In the data below, find each line that contains the word "label" and copy it.

┌────────

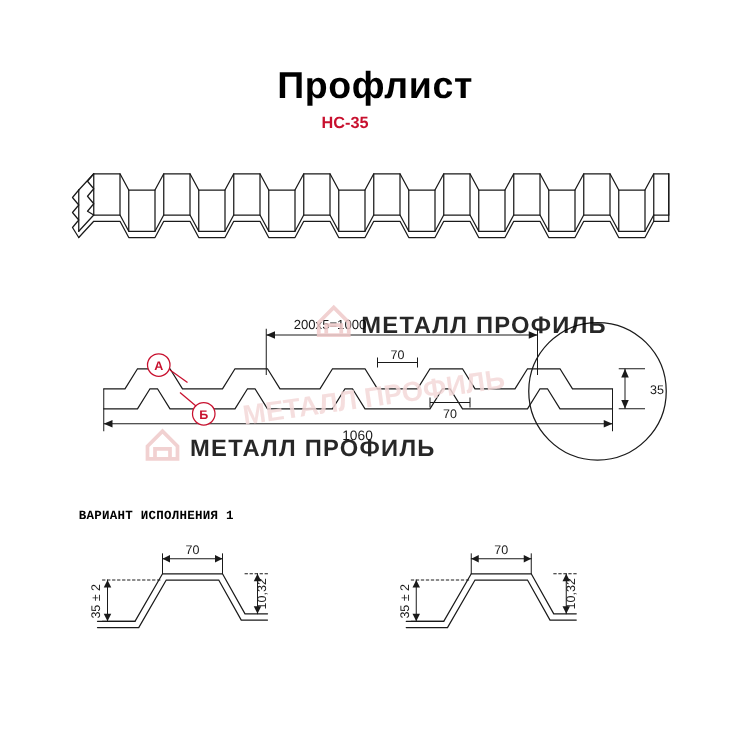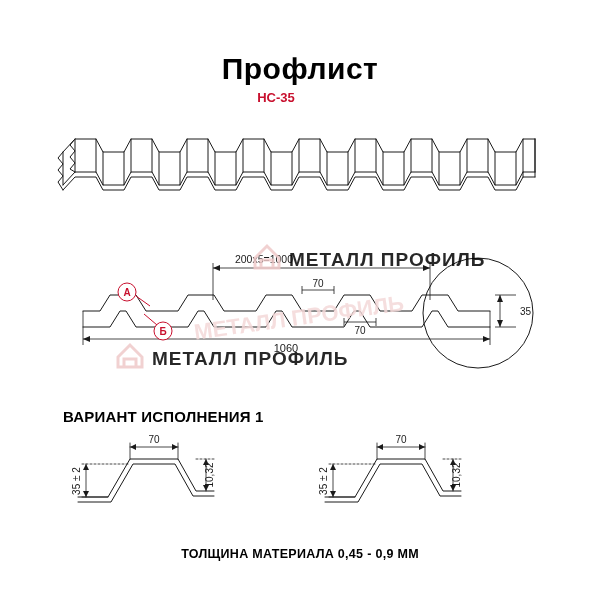--- a/index.html
+++ b/index.html
@@ -47,9 +47,10 @@
   }
   .variant-label {
     position: absolute;
-    font-size: 15px;
+    font-size: 10px;
     font-weight: bold;
     letter-spacing: 0.2px;
+    font-family: Liberation Mono, monospace;
   }
   .variant1-label { top: 408px; left: 63px; }
   .variant2-label { top: 408px; left: 310px; }

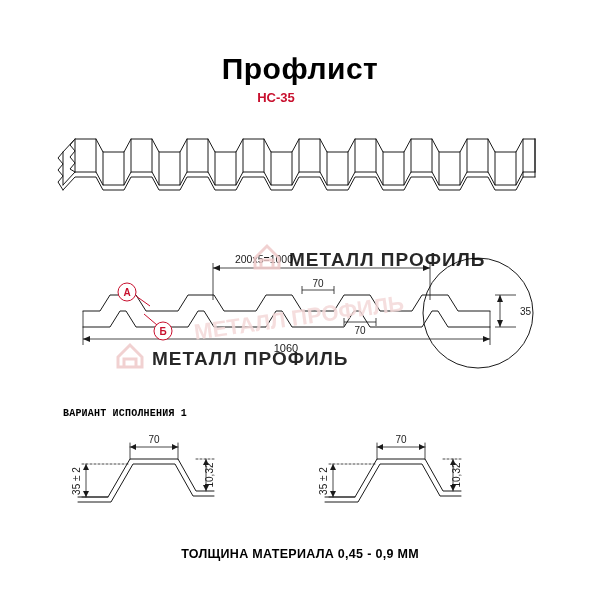--- a/index.html
+++ b/index.html
@@ -255,7 +255,6 @@
 
   <div class="variant-label variant1-label">ВАРИАНТ ИСПОЛНЕНИЯ 1</div>
 
-  <div class="footer">ТОЛЩИНА МАТЕРИАЛА 0,45 - 0,9 ММ</div>
 </div>
 
 </body></html>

└────────

### [Answer below]
   .variant-label {
   .variant1-label { top: 408px; left: 63px; }
   .variant2-label { top: 408px; left: 310px; }
   <div class="variant-label variant1-label">ВАРИАНТ ИСПОЛНЕНИЯ 1</div>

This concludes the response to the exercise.